START DATA

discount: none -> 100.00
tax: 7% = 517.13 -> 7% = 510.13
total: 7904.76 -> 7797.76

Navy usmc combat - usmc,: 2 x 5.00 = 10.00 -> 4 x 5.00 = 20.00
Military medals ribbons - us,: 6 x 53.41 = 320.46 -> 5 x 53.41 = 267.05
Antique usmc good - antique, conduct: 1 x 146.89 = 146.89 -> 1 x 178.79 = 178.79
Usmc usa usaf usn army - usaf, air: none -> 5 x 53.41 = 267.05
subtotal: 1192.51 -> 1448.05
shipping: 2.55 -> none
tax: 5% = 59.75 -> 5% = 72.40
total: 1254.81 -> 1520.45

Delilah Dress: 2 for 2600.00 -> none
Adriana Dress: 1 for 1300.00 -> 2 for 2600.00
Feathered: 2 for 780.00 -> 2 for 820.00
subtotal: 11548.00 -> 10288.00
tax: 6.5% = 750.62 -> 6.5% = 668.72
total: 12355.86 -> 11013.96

END DATA
START DATA

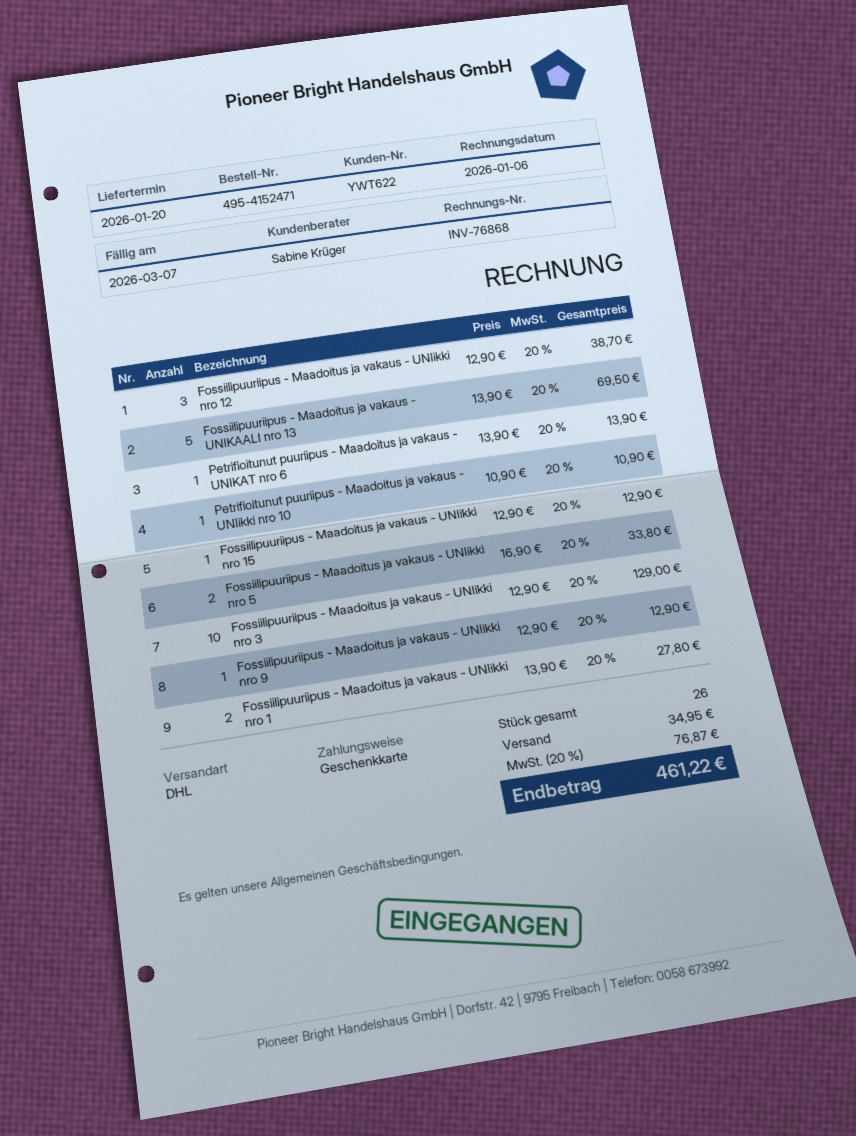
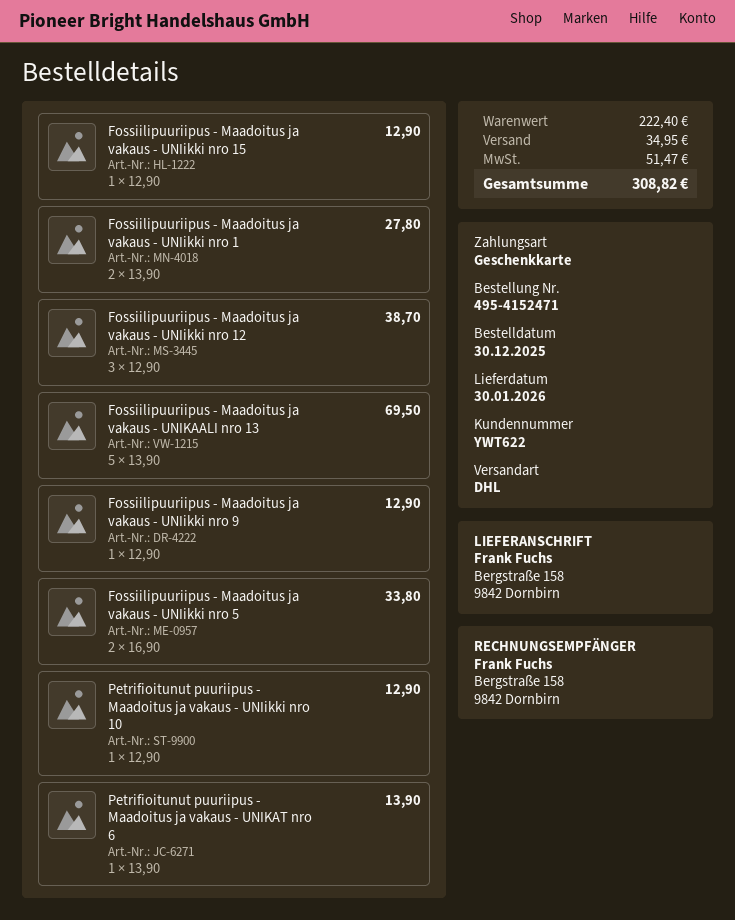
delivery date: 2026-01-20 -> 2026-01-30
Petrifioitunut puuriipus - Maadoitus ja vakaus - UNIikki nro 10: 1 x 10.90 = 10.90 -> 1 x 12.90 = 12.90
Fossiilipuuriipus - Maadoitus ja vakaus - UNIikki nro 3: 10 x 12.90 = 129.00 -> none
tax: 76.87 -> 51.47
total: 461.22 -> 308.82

END DATA

- TASK TO CARRY OUT
Take the lines above from the one containing "discount: none -> 100.00" to the one containing "tax: 6.5% = 750.62 -> 6.5% = 668.72" and retype them exactly, both ends included, with nothing added.

- ANSWER TO THE PROBLEM
discount: none -> 100.00
tax: 7% = 517.13 -> 7% = 510.13
total: 7904.76 -> 7797.76

Navy usmc combat - usmc,: 2 x 5.00 = 10.00 -> 4 x 5.00 = 20.00
Military medals ribbons - us,: 6 x 53.41 = 320.46 -> 5 x 53.41 = 267.05
Antique usmc good - antique, conduct: 1 x 146.89 = 146.89 -> 1 x 178.79 = 178.79
Usmc usa usaf usn army - usaf, air: none -> 5 x 53.41 = 267.05
subtotal: 1192.51 -> 1448.05
shipping: 2.55 -> none
tax: 5% = 59.75 -> 5% = 72.40
total: 1254.81 -> 1520.45

Delilah Dress: 2 for 2600.00 -> none
Adriana Dress: 1 for 1300.00 -> 2 for 2600.00
Feathered: 2 for 780.00 -> 2 for 820.00
subtotal: 11548.00 -> 10288.00
tax: 6.5% = 750.62 -> 6.5% = 668.72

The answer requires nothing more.